#### RECORDS SHOWN ####
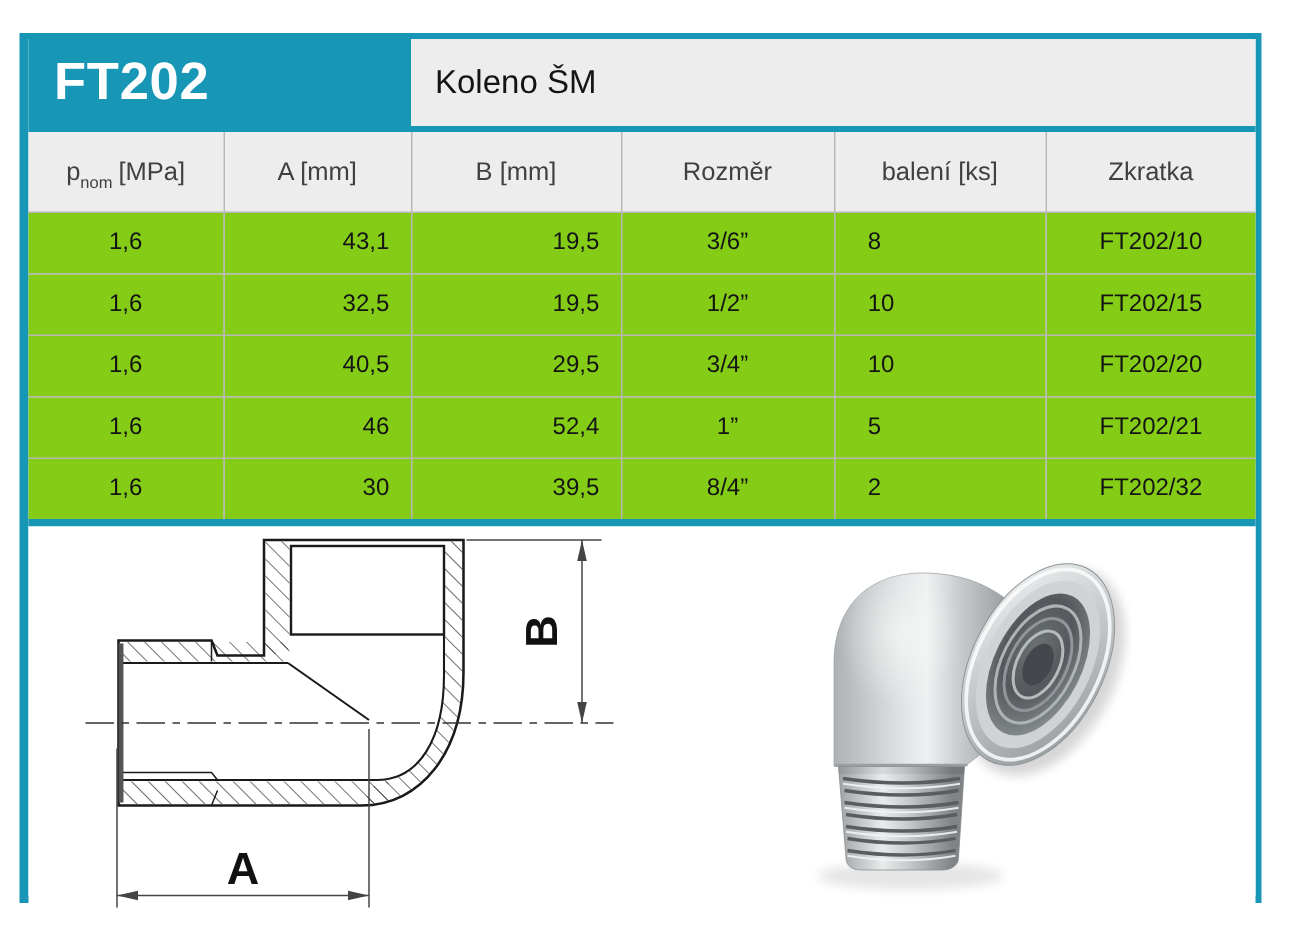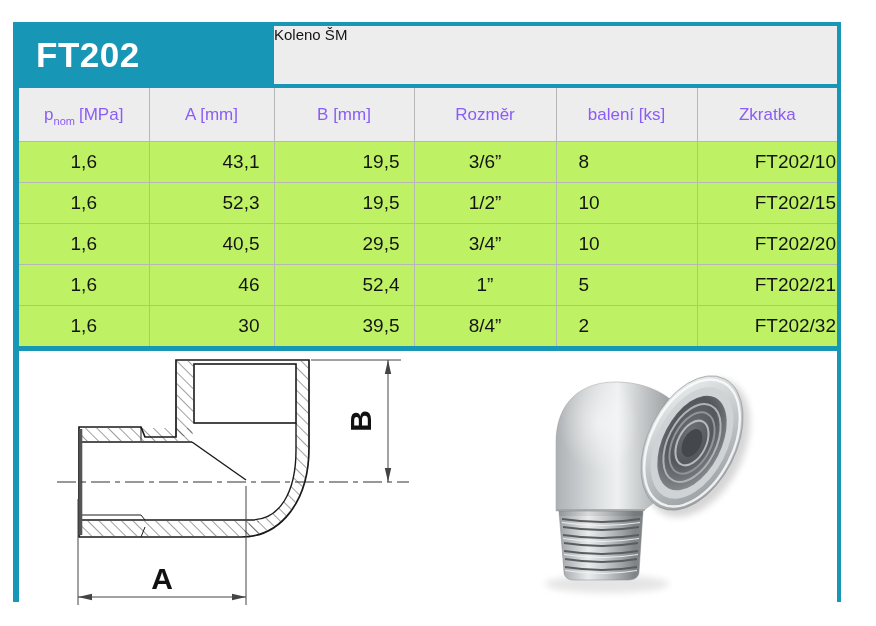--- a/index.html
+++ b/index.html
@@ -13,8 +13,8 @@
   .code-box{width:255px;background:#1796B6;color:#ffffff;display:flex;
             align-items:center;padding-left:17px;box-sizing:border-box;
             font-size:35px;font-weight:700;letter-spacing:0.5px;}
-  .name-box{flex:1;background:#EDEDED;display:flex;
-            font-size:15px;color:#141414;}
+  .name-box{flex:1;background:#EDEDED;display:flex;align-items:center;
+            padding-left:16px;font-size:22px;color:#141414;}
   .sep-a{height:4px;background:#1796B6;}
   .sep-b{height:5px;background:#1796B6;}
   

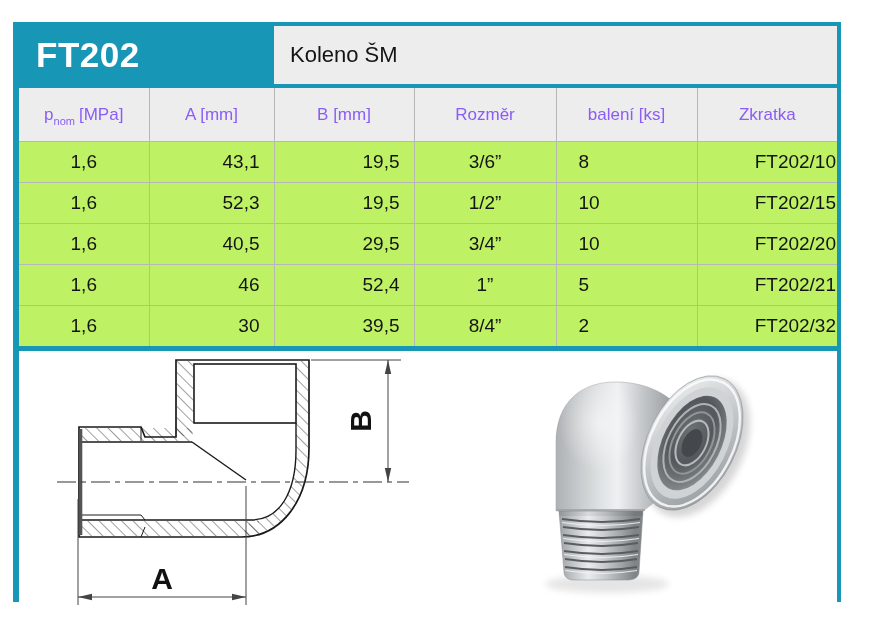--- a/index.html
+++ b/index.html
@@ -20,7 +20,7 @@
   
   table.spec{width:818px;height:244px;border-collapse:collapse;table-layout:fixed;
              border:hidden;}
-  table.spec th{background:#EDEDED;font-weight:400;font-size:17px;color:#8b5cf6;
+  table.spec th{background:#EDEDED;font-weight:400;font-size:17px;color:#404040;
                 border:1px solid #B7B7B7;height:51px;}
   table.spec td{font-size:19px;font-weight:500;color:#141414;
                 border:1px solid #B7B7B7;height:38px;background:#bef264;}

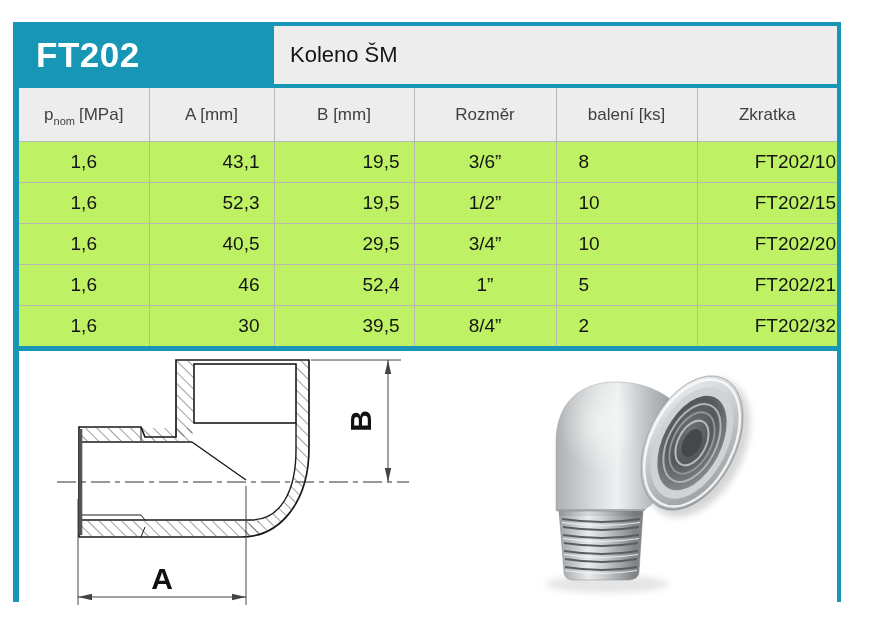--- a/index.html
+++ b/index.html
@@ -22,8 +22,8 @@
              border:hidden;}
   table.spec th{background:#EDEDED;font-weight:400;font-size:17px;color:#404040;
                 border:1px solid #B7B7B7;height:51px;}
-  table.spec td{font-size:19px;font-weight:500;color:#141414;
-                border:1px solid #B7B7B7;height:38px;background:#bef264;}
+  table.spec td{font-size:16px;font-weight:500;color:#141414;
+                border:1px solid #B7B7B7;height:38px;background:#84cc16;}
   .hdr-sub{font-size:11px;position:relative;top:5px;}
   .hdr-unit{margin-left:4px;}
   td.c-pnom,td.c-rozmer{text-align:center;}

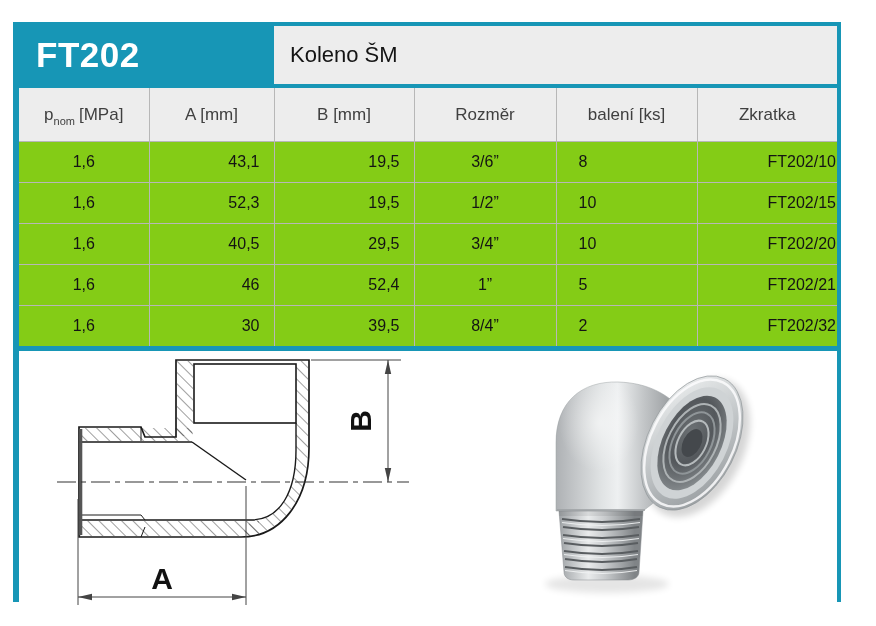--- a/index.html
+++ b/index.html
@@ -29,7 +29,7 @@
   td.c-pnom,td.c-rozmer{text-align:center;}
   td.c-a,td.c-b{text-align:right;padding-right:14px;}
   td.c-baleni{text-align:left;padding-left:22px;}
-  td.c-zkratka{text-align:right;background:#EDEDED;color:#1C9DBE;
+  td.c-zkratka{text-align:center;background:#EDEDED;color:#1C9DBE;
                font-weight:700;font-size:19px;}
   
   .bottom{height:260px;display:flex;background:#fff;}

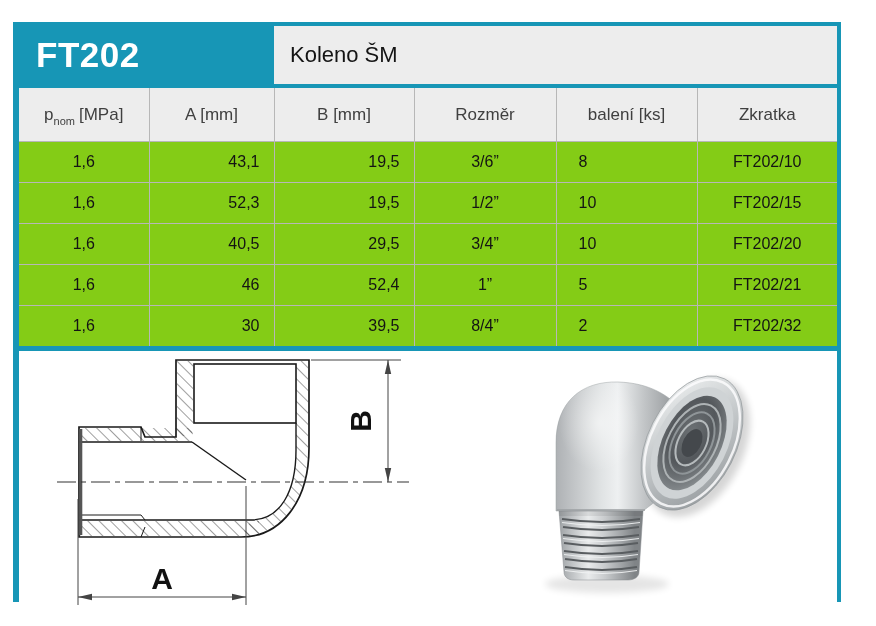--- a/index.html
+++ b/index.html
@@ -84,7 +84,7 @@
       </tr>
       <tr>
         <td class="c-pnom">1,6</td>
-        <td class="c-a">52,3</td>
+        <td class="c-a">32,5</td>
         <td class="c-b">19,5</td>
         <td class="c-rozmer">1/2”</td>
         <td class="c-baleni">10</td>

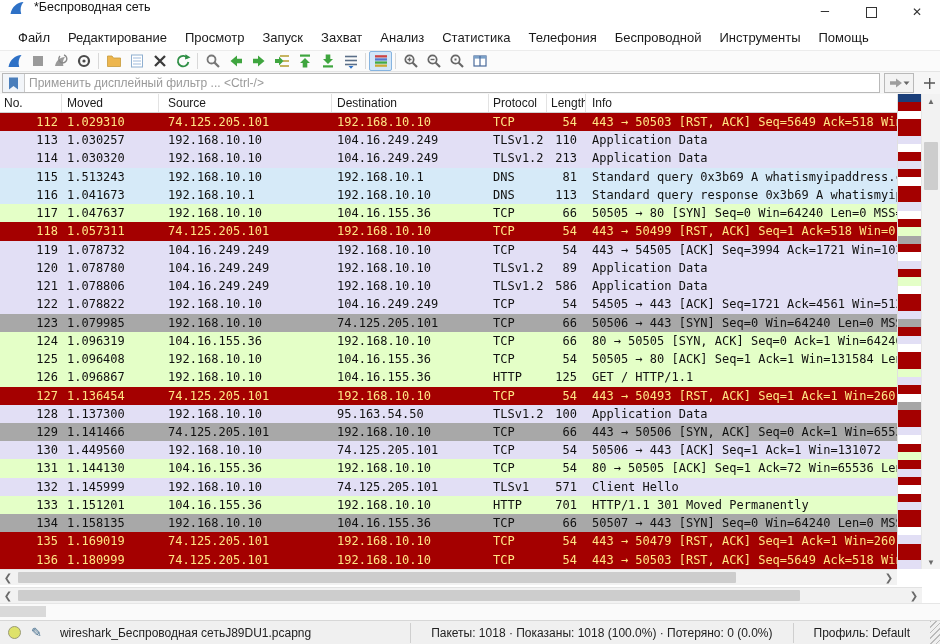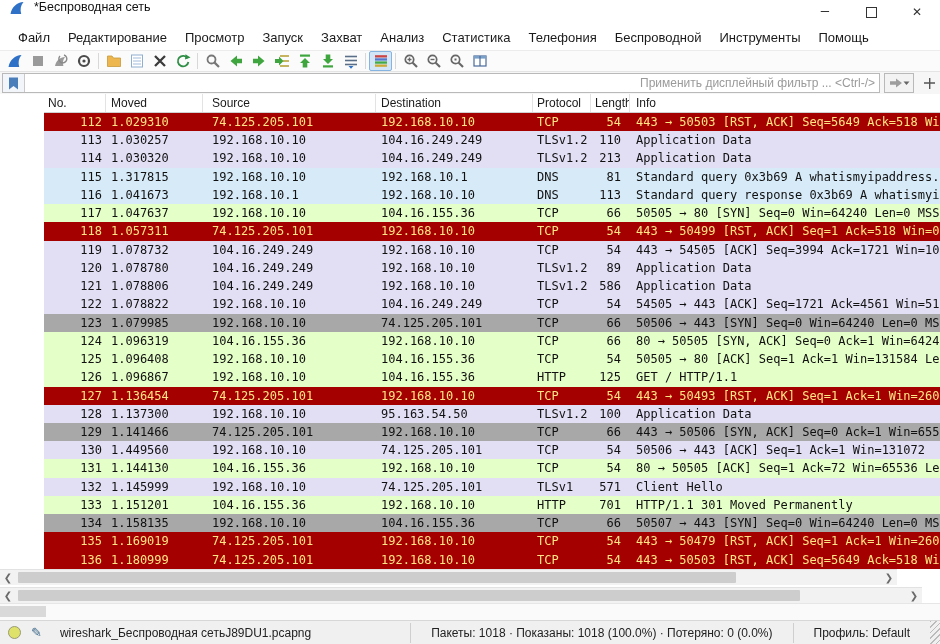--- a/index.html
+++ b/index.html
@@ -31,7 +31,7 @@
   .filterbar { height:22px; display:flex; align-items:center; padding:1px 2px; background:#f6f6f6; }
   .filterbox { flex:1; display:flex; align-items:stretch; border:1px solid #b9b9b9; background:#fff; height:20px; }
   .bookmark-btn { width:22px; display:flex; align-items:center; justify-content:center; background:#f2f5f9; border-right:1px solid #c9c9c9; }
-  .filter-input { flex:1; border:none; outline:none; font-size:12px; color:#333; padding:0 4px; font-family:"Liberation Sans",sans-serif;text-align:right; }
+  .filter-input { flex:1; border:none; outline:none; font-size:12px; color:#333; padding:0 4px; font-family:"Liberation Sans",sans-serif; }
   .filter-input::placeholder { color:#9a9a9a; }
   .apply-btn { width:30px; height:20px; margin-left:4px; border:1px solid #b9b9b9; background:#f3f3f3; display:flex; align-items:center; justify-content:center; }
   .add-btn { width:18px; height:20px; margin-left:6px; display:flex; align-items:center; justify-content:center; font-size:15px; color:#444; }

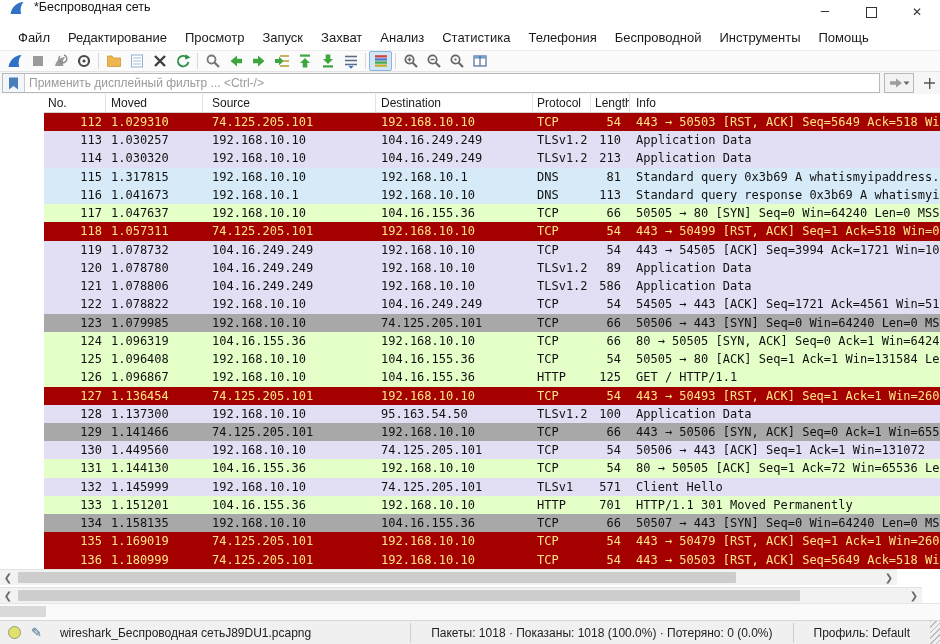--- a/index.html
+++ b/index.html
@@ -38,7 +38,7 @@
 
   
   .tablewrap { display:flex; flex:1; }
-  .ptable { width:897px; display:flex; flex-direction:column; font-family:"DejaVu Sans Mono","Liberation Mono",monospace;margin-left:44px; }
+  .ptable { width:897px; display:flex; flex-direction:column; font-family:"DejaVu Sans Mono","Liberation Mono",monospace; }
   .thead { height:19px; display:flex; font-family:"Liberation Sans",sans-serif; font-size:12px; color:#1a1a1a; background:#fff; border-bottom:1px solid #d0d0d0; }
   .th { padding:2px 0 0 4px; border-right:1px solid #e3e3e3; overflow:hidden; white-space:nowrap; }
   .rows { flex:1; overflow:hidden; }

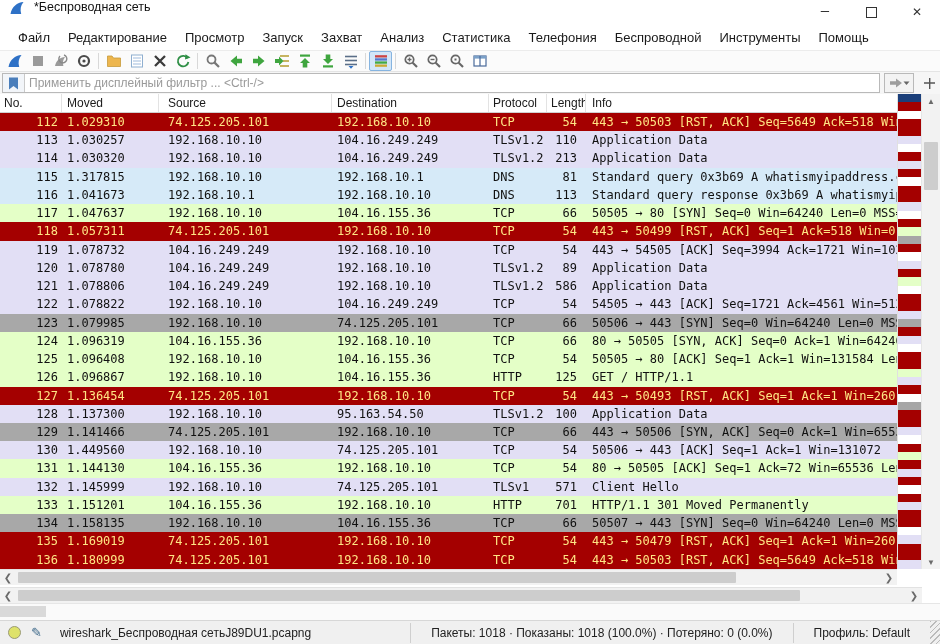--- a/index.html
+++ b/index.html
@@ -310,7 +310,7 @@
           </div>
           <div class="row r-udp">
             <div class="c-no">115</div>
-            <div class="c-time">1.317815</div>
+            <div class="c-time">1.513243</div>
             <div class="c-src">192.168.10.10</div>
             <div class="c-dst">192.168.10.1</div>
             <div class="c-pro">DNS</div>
####
**WORK TO COMPLETE**
The answer must reproduce every line of the records above exactly, with all pictures left out.

**RESULT**
--- a/index.html
+++ b/index.html
@@ -13,8 +13,8 @@
   .code-box{width:255px;background:#1796B6;color:#ffffff;display:flex;
             align-items:center;padding-left:17px;box-sizing:border-box;
             font-size:35px;font-weight:700;letter-spacing:0.5px;}
-  .name-box{flex:1;background:#EDEDED;display:flex;
-            font-size:15px;color:#141414;}
+  .name-box{flex:1;background:#EDEDED;display:flex;align-items:center;
+            padding-left:16px;font-size:22px;color:#141414;}
   .sep-a{height:4px;background:#1796B6;}
   .sep-b{height:5px;background:#1796B6;}
   

--- a/index.html
+++ b/index.html
@@ -20,7 +20,7 @@
   
   table.spec{width:818px;height:244px;border-collapse:collapse;table-layout:fixed;
              border:hidden;}
-  table.spec th{background:#EDEDED;font-weight:400;font-size:17px;color:#8b5cf6;
+  table.spec th{background:#EDEDED;font-weight:400;font-size:17px;color:#404040;
                 border:1px solid #B7B7B7;height:51px;}
   table.spec td{font-size:19px;font-weight:500;color:#141414;
                 border:1px solid #B7B7B7;height:38px;background:#bef264;}

--- a/index.html
+++ b/index.html
@@ -22,8 +22,8 @@
              border:hidden;}
   table.spec th{background:#EDEDED;font-weight:400;font-size:17px;color:#404040;
                 border:1px solid #B7B7B7;height:51px;}
-  table.spec td{font-size:19px;font-weight:500;color:#141414;
-                border:1px solid #B7B7B7;height:38px;background:#bef264;}
+  table.spec td{font-size:16px;font-weight:500;color:#141414;
+                border:1px solid #B7B7B7;height:38px;background:#84cc16;}
   .hdr-sub{font-size:11px;position:relative;top:5px;}
   .hdr-unit{margin-left:4px;}
   td.c-pnom,td.c-rozmer{text-align:center;}

--- a/index.html
+++ b/index.html
@@ -29,7 +29,7 @@
   td.c-pnom,td.c-rozmer{text-align:center;}
   td.c-a,td.c-b{text-align:right;padding-right:14px;}
   td.c-baleni{text-align:left;padding-left:22px;}
-  td.c-zkratka{text-align:right;background:#EDEDED;color:#1C9DBE;
+  td.c-zkratka{text-align:center;background:#EDEDED;color:#1C9DBE;
                font-weight:700;font-size:19px;}
   
   .bottom{height:260px;display:flex;background:#fff;}

--- a/index.html
+++ b/index.html
@@ -84,7 +84,7 @@
       </tr>
       <tr>
         <td class="c-pnom">1,6</td>
-        <td class="c-a">52,3</td>
+        <td class="c-a">32,5</td>
         <td class="c-b">19,5</td>
         <td class="c-rozmer">1/2”</td>
         <td class="c-baleni">10</td>

--- a/index.html
+++ b/index.html
@@ -31,7 +31,7 @@
   .filterbar { height:22px; display:flex; align-items:center; padding:1px 2px; background:#f6f6f6; }
   .filterbox { flex:1; display:flex; align-items:stretch; border:1px solid #b9b9b9; background:#fff; height:20px; }
   .bookmark-btn { width:22px; display:flex; align-items:center; justify-content:center; background:#f2f5f9; border-right:1px solid #c9c9c9; }
-  .filter-input { flex:1; border:none; outline:none; font-size:12px; color:#333; padding:0 4px; font-family:"Liberation Sans",sans-serif;text-align:right; }
+  .filter-input { flex:1; border:none; outline:none; font-size:12px; color:#333; padding:0 4px; font-family:"Liberation Sans",sans-serif; }
   .filter-input::placeholder { color:#9a9a9a; }
   .apply-btn { width:30px; height:20px; margin-left:4px; border:1px solid #b9b9b9; background:#f3f3f3; display:flex; align-items:center; justify-content:center; }
   .add-btn { width:18px; height:20px; margin-left:6px; display:flex; align-items:center; justify-content:center; font-size:15px; color:#444; }

--- a/index.html
+++ b/index.html
@@ -38,7 +38,7 @@
 
   
   .tablewrap { display:flex; flex:1; }
-  .ptable { width:897px; display:flex; flex-direction:column; font-family:"DejaVu Sans Mono","Liberation Mono",monospace;margin-left:44px; }
+  .ptable { width:897px; display:flex; flex-direction:column; font-family:"DejaVu Sans Mono","Liberation Mono",monospace; }
   .thead { height:19px; display:flex; font-family:"Liberation Sans",sans-serif; font-size:12px; color:#1a1a1a; background:#fff; border-bottom:1px solid #d0d0d0; }
   .th { padding:2px 0 0 4px; border-right:1px solid #e3e3e3; overflow:hidden; white-space:nowrap; }
   .rows { flex:1; overflow:hidden; }

--- a/index.html
+++ b/index.html
@@ -310,7 +310,7 @@
           </div>
           <div class="row r-udp">
             <div class="c-no">115</div>
-            <div class="c-time">1.317815</div>
+            <div class="c-time">1.513243</div>
             <div class="c-src">192.168.10.10</div>
             <div class="c-dst">192.168.10.1</div>
             <div class="c-pro">DNS</div>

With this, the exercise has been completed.